(MATERIAL PROVIDED begins)
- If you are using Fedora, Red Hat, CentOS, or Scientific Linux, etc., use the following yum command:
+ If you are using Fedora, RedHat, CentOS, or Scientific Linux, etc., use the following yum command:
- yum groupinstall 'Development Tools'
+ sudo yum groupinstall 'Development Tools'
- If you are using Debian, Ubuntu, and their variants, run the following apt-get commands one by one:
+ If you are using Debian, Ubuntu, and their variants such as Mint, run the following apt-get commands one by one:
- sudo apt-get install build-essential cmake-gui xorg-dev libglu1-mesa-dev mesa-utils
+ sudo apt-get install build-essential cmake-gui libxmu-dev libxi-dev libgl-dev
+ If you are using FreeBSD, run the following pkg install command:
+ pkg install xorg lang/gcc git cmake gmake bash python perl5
(MATERIAL PROVIDED ends)
◆ EXERCISE REQUIREMENTS
From the data above, output every line exactly.

◆ RESPONSE TO THIS TASK
- If you are using Fedora, Red Hat, CentOS, or Scientific Linux, etc., use the following yum command:
+ If you are using Fedora, RedHat, CentOS, or Scientific Linux, etc., use the following yum command:
- yum groupinstall 'Development Tools'
+ sudo yum groupinstall 'Development Tools'
- If you are using Debian, Ubuntu, and their variants, run the following apt-get commands one by one:
+ If you are using Debian, Ubuntu, and their variants such as Mint, run the following apt-get commands one by one:
- sudo apt-get install build-essential cmake-gui xorg-dev libglu1-mesa-dev mesa-utils
+ sudo apt-get install build-essential cmake-gui libxmu-dev libxi-dev libgl-dev
+ If you are using FreeBSD, run the following pkg install command:
+ pkg install xorg lang/gcc git cmake gmake bash python perl5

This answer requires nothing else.